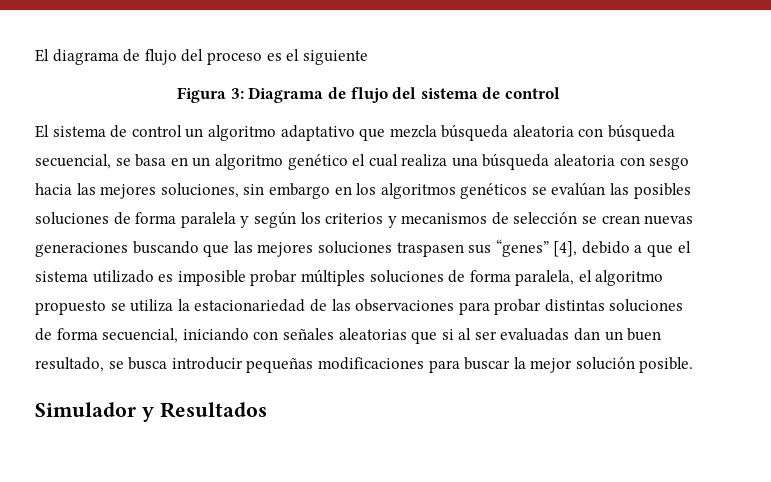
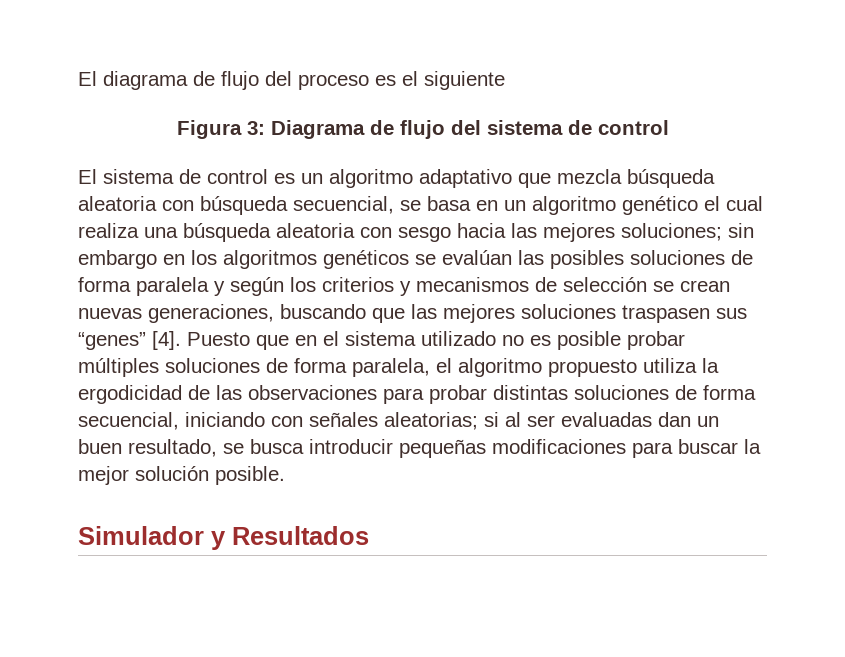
- El sistema de control un algoritmo adaptativo que mezcla búsqueda aleatoria con búsqueda secuencial, se basa en un algoritmo genético el cual realiza una búsqueda aleatoria con sesgo hacia las mejores soluciones, sin embargo en los algoritmos genéticos se evalúan las posibles soluciones de forma paralela y según los criterios y mecanismos de selección se crean nuevas generaciones buscando que las mejores soluciones traspasen sus “genes” [4], debido a que el sistema utilizado es imposible probar múltiples soluciones de forma paralela, el algoritmo propuesto se utiliza la estacionariedad de las observaciones para probar distintas soluciones de forma secuencial, iniciando con señales aleatorias que si al ser evaluadas dan un buen resultado, se busca introducir pequeñas modificaciones para buscar la mejor solución posible.
+ El sistema de control es un algoritmo adaptativo que mezcla búsqueda aleatoria con búsqueda secuencial, se basa en un algoritmo genético el cual realiza una búsqueda aleatoria con sesgo hacia las mejores soluciones; sin embargo en los algoritmos genéticos se evalúan las posibles soluciones de forma paralela y según los criterios y mecanismos de selección se crean nuevas generaciones, buscando que las mejores soluciones traspasen sus “genes” [4]. Puesto que en el sistema utilizado no es posible probar múltiples soluciones de forma paralela, el algoritmo propuesto utiliza la ergodicidad de las observaciones para probar distintas soluciones de forma secuencial, iniciando con señales aleatorias; si al ser evaluadas dan un buen resultado, se busca introducir pequeñas modificaciones para buscar la mejor solución posible.

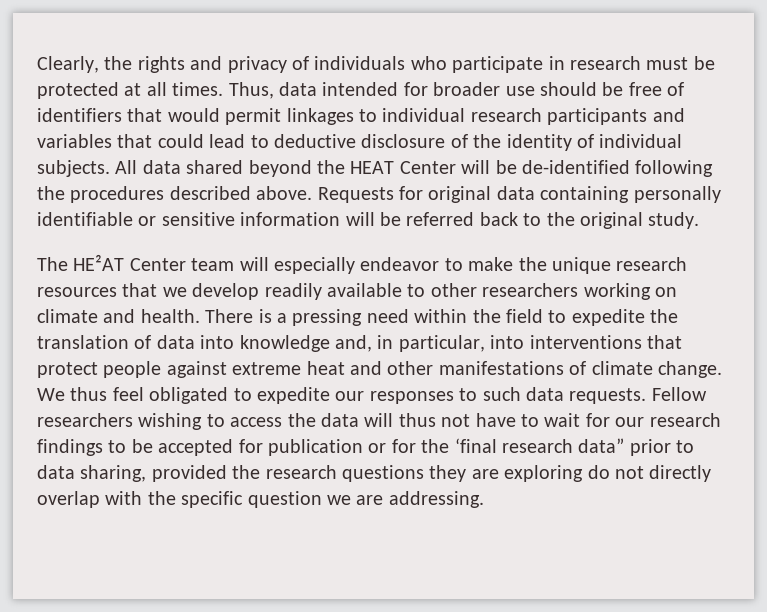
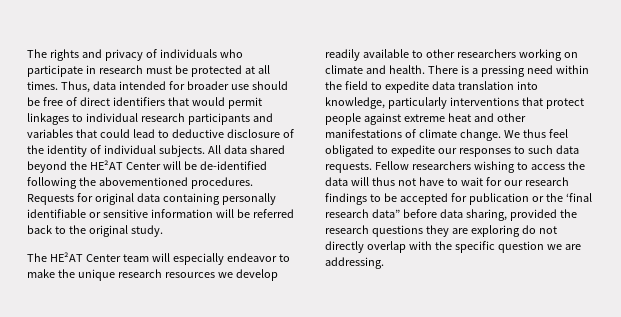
- Clearly, the rights and privacy of individuals who participate in research must be protected at all times.
+ The rights and privacy of individuals who participate in research must be protected at all times.
- Thus, data intended for broader use should be free of identifiers that would permit linkages to individual research participants and variables that could lead to deductive disclosure of the identity of individual subjects.
+ Thus, data intended for broader use should be free of direct identifiers that would permit linkages to individual research participants and variables that could lead to deductive disclosure of the identity of individual subjects.
- All data shared beyond the HEAT Center will be de-identified following the procedures described above.
+ All data shared beyond the HE²AT Center will be de-identified following the abovementioned procedures.
- The HE²AT Center team will especially endeavor to make the unique research resources that we develop readily available to other researchers working on climate and health.
+ The HE²AT Center team will especially endeavor to make the unique research resources we develop readily available to other researchers working on climate and health.
- There is a pressing need within the field to expedite the translation of data into knowledge and, in particular, into interventions that protect people against extreme heat and other manifestations of climate change.
+ There is a pressing need within the field to expedite data translation into knowledge, particularly interventions that protect people against extreme heat and other manifestations of climate change.
- Fellow researchers wishing to access the data will thus not have to wait for our research findings to be accepted for publication or for the ‘final research data” prior to data sharing, provided the research questions they are exploring do not directly overlap with the specific question we are addressing.
+ Fellow researchers wishing to access the data will thus not have to wait for our research findings to be accepted for publication or the ‘final research data” before data sharing, provided the research questions they are exploring do not directly overlap with the specific question we are addressing.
= = = = = = =
Try it: Set down, exactly as they appear above, all lines from the one that has "free of direct" down to the one that has "- Fellow researchers", including those two and no others.

Exercise result:
+ Thus, data intended for broader use should be free of direct identifiers that would permit linkages to individual research participants and variables that could lead to deductive disclosure of the identity of individual subjects.
- All data shared beyond the HEAT Center will be de-identified following the procedures described above.
+ All data shared beyond the HE²AT Center will be de-identified following the abovementioned procedures.
- The HE²AT Center team will especially endeavor to make the unique research resources that we develop readily available to other researchers working on climate and health.
+ The HE²AT Center team will especially endeavor to make the unique research resources we develop readily available to other researchers working on climate and health.
- There is a pressing need within the field to expedite the translation of data into knowledge and, in particular, into interventions that protect people against extreme heat and other manifestations of climate change.
+ There is a pressing need within the field to expedite data translation into knowledge, particularly interventions that protect people against extreme heat and other manifestations of climate change.
- Fellow researchers wishing to access the data will thus not have to wait for our research findings to be accepted for publication or for the ‘final research data” prior to data sharing, provided the research questions they are exploring do not directly overlap with the specific question we are addressing.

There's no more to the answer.